Most good stories start with a fundamental list of ingredients: the initial situation, conflict, complication, climax, suspense, denouement, and conclusion. Great writers sometimes shake up the recipe and add some spice.
Exposition (Initial Situation)
Please Stay Calm
The conflict in this book is pretty immediate, but we do get a prologue told in the voice of The Corporation. It describes the pageant queens travelling, excited, toward their competition, and the pilots' content. At least, right up until something goes wrong.
But it keeps telling readers not to worry, which, naturally, makes us do the opposite. Time to panic.
Rising Action (Conflict, Complication)
I Will Survive
Few things say immediate conflict like a plane crash. The surviving Teen Dreams find themselves on a (seemingly) deserted island, and so must figure out how to survive. The struggle gets even more real when they have to survive not only the elements, but also The Corporation black shirts who want to kill them. Not to mention giant snakes, hallucinogenic fruit, sexy pirate men, and most dangerous of all, lots and lots of self-reflection.

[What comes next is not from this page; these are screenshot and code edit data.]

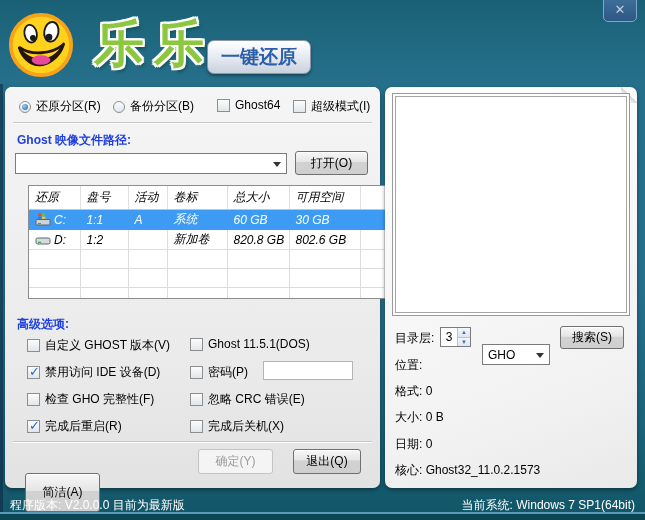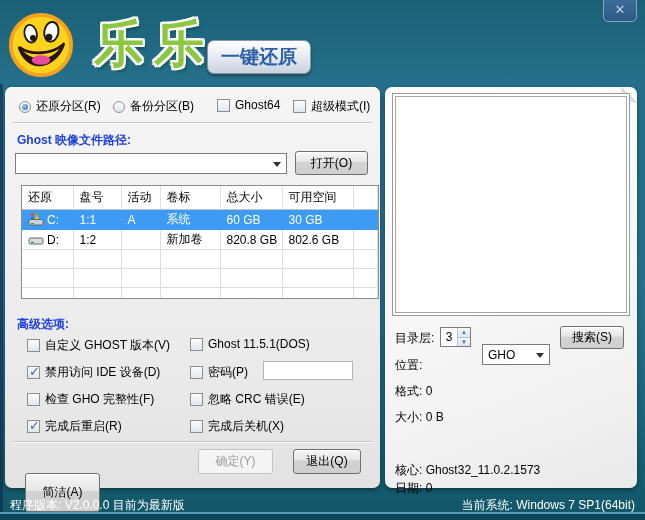--- a/index.html
+++ b/index.html
@@ -89,22 +89,22 @@
     background:linear-gradient(180deg,#f7f7f7,#e5e5e5 45%,#d2d2d2 46%,#cfcfcf);
     border:1px solid #707070; border-radius:3px; cursor:pointer; font-size:12px;
     box-shadow:inset 0 1px 0 #fff;
   }
   .win-btn.disabled {
     color:#9c9c9c; background:#f4f4f4; border-color:#c3c3c3; box-shadow:none; cursor:default;
   }
 
   
   .disk-table-wrap {
-    position:absolute; left:16px; top:98px; width:358px; height:114px;
-    background:#fff; border:1px solid #8c8c8c; overflow:hidden;
+    position:absolute; left:23px; top:98px; width:358px; height:114px;
+    background:#fff; border:1px solid #8c8c8c; overflow:hidden;font-style:italic;
   }
   table.disk { border-collapse:collapse; width:100%; table-layout:fixed; font-size:12px; }
   table.disk th {
     font-weight:normal; text-align:left; padding:3px 0 3px 6px; height:22px;
     border-bottom:1px solid #c4c4c4; border-right:1px solid #e0e0e0; background:#fff; white-space:nowrap;
   }
   table.disk td {
     padding:1px 0 1px 6px; height:19px;
     border-bottom:1px solid #dcdcdc; border-right:1px solid #dcdcdc; white-space:nowrap; overflow:hidden;
   }
@@ -354,21 +354,21 @@
 
     <div class="info-line" style="top:270px;">
       <span>位置:</span> <span></span>
     </div>
     <div class="info-line" style="top:296px;">
       <span>格式:</span> <span>0</span>
     </div>
     <div class="info-line" style="top:322px;">
       <span>大小:</span> <span>0 B</span>
     </div>
-    <div class="info-line" style="top:349px;margin-top:44px;">
+    <div class="info-line" style="top:349px;">
       <span>日期:</span> <span>0</span>
     </div>
     <div class="info-line" style="top:375px;">
       <span>核心:</span> <span>Ghost32_11.0.2.1573</span>
     </div>
   </div>
 
   <div class="status-left">程序版本: V2.0.0.0  目前为最新版</div>
   <div class="status-right">当前系统: Windows 7 SP1(64bit)</div>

Climax (Crisis, Turning Point)
You Held Me Down, But I Got Up
This book pulls no punches building up suspense to the climax: the scene of the beauty pageant, where the beauty queens will either be killed by disguised corporate drones, or somehow not. There's even a section called A Word from Your Sponsor right before it happens, which tells us, "The world has tuned in. It is watching." (33.35) Yeah, that's not ominous at all.
Falling Action
Scandal Afloat
The Teen Dreams manage to escape the black shirts, and being locked inside The Corporation facility while it was set to self-destruct. They set sail away on MoMo ChaCha's luxury yacht, and in an immensely satisfying scene, call in to the show where Ladybird Hope was planning to announce their deaths and release a sex tape that incriminates her. You know what they say about karma.
Resolution (Denouement)
Dance Dance Revolution
The final scene is a dance number where each girl gets to walk the runway, dancing to her own beat. It's a big uniqueness-beats-conformity moment. When they pose, the narrator gives us a glimpse of how they will turn out. A lot of entrepreneurs, political leaders, and happy mothers in this group. Survival, and then some.